[Stored dataset items]
↓↓↓

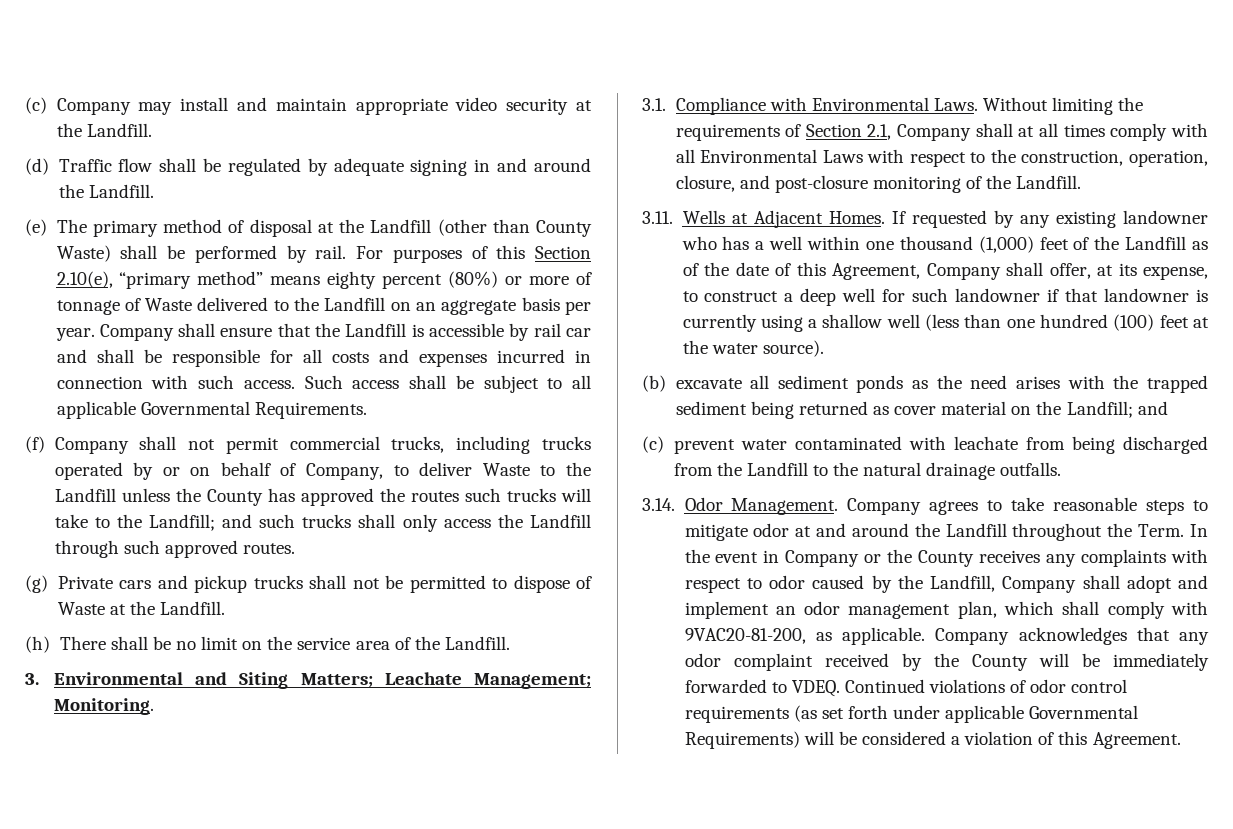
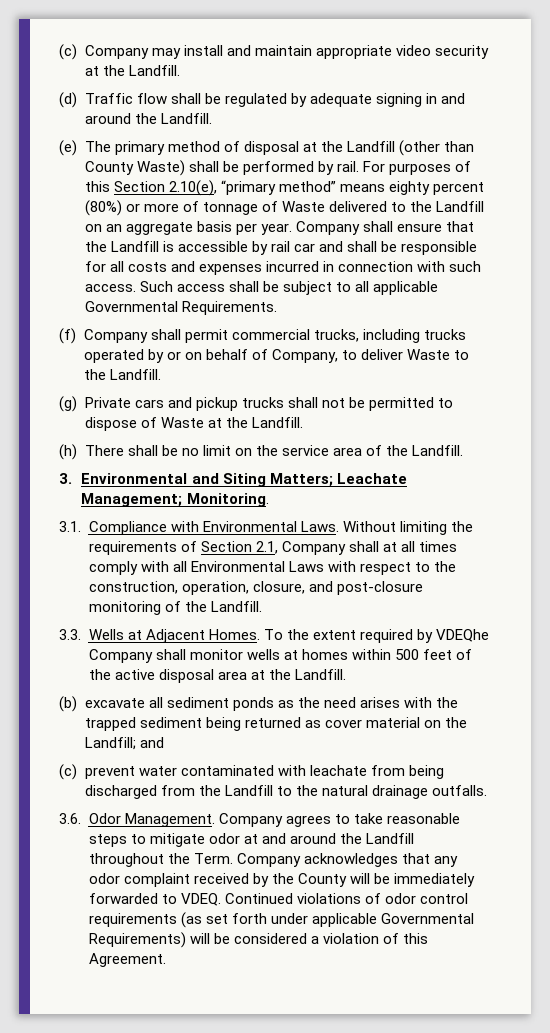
- (f) Company shall not permit commercial trucks, including trucks operated by or on behalf of Company, to deliver Waste to the Landfill unless the County has approved the routes such trucks will take to the Landfill; and such trucks shall only access the Landfill through such approved routes.
+ (f) Company shall permit commercial trucks, including trucks operated by or on behalf of Company, to deliver Waste to the Landfill.
- 3.11. Wells at Adjacent Homes.
+ 3.3. Wells at Adjacent Homes.
- If requested by any existing landowner who has a well within one thousand (1,000) feet of the Landfill as of the date of this Agreement, Company shall offer, at its expense, to construct a deep well for such landowner if that landowner is currently using a shallow well (less than one hundred (100) feet at the water source).
+ To the extent required by VDEQhe Company shall monitor wells at homes within 500 feet of the active disposal area at the Landfill.
- 3.14. Odor Management.
+ 3.6. Odor Management.
- In the event in Company or the County receives any complaints with respect to odor caused by the Landfill, Company shall adopt and implement an odor management plan, which shall comply with 9VAC20-81-200, as applicable.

↑↑↑

■ PROMPT
Leave the images aside and transcribe all entries exactly.

■ ANSWER SPACE
- (f) Company shall not permit commercial trucks, including trucks operated by or on behalf of Company, to deliver Waste to the Landfill unless the County has approved the routes such trucks will take to the Landfill; and such trucks shall only access the Landfill through such approved routes.
+ (f) Company shall permit commercial trucks, including trucks operated by or on behalf of Company, to deliver Waste to the Landfill.
- 3.11. Wells at Adjacent Homes.
+ 3.3. Wells at Adjacent Homes.
- If requested by any existing landowner who has a well within one thousand (1,000) feet of the Landfill as of the date of this Agreement, Company shall offer, at its expense, to construct a deep well for such landowner if that landowner is currently using a shallow well (less than one hundred (100) feet at the water source).
+ To the extent required by VDEQhe Company shall monitor wells at homes within 500 feet of the active disposal area at the Landfill.
- 3.14. Odor Management.
+ 3.6. Odor Management.
- In the event in Company or the County receives any complaints with respect to odor caused by the Landfill, Company shall adopt and implement an odor management plan, which shall comply with 9VAC20-81-200, as applicable.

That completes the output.